Prescription NSAID labels now will alert consumers that the higher risk of stroke or heart attack is evident in the first weeks a patient starts taking such drugs, that the risk appears to escalate at higher doses and with longer use, and that even people with no other cardiovascular risk factors are more likely to suffer heart attack or stroke when taking the medications.

The warnings will also note for the first time that using NSAIDs increases a person’s likelihood of suffering heart failure and that in their first year after a heart attack, patients treated with such medications were more likely to die than heart attack victims who did not take them.
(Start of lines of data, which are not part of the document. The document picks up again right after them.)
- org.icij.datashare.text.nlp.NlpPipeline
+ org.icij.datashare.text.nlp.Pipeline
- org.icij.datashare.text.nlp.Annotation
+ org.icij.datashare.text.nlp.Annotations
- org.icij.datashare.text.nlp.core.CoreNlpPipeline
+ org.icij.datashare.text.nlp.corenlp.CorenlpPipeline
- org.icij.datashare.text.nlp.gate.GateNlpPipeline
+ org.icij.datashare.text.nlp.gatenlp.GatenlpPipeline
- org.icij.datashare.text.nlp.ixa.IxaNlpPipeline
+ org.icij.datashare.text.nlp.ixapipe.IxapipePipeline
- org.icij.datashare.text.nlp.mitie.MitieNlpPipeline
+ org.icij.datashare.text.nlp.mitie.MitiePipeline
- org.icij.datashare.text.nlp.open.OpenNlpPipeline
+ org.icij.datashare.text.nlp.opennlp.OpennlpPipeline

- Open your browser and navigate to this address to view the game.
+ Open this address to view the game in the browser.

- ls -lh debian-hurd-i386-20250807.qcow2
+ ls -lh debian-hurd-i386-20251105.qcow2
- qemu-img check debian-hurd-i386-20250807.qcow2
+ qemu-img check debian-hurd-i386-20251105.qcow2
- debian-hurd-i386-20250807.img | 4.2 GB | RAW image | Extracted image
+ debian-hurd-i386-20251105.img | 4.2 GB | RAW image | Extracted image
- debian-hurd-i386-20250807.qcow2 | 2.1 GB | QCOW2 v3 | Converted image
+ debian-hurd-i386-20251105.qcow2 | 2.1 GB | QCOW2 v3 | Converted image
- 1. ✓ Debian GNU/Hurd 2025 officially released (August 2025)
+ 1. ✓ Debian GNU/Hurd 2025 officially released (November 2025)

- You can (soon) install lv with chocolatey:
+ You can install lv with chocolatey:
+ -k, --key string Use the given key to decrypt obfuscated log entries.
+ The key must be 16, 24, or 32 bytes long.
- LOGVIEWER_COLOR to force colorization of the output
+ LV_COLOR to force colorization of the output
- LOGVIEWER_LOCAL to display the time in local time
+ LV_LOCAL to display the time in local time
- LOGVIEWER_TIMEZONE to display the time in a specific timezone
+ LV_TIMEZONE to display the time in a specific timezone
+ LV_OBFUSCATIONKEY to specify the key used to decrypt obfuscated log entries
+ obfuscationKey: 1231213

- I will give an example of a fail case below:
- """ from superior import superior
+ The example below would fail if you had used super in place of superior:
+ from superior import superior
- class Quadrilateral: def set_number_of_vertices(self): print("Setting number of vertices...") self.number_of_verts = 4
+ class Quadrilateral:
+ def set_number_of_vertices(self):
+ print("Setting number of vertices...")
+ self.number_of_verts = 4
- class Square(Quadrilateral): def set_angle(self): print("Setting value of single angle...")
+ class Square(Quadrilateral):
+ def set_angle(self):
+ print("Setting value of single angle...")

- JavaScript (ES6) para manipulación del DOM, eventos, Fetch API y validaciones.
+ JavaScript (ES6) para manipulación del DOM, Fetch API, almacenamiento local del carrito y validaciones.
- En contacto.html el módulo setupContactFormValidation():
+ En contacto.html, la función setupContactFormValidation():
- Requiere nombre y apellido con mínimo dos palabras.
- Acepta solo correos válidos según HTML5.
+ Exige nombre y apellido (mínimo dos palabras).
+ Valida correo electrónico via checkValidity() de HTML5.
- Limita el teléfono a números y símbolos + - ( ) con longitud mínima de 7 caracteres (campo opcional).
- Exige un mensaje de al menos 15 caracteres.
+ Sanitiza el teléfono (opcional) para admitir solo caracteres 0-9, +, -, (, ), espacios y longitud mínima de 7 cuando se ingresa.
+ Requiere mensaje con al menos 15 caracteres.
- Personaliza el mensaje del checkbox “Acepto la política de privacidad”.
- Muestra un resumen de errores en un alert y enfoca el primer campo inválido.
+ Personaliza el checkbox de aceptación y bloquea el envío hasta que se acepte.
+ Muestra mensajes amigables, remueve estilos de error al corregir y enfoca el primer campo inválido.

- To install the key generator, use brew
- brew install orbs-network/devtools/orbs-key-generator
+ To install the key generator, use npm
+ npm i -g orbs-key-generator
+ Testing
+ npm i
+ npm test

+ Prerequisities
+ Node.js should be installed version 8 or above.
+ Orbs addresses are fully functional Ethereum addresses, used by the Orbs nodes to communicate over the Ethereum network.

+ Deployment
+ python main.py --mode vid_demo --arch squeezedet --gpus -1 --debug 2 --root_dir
The FDA said Thursday that for now, only prescription NSAIDs would be required to add the warnings. But the agency said it would soon ask the manufacturers of over-the-counter NSAIDs such as ibuprofen (Advil, Motrin) and naproxen (Aleve) also to update their labels to reflect the stiffer warnings.

Those warnings come a decade after the FDA issued a public health advisory on the use of rofecoxib, better known as Vioxx, after it was found that those taking the medication had higher rates of heart attack and stroke. The pharmaceutical giant Merck subsequently pulled Vioxx from the market.

Several months later, the agency directed that all NSAIDs should carry a boxed warning on their labels alerting consumers to a “potential increased risk of serious adverse (cardiovascular) events.” The FDA also asked Pfizer, manufacturer of a widely prescribed NSAID called Bextra to pull its product off the market.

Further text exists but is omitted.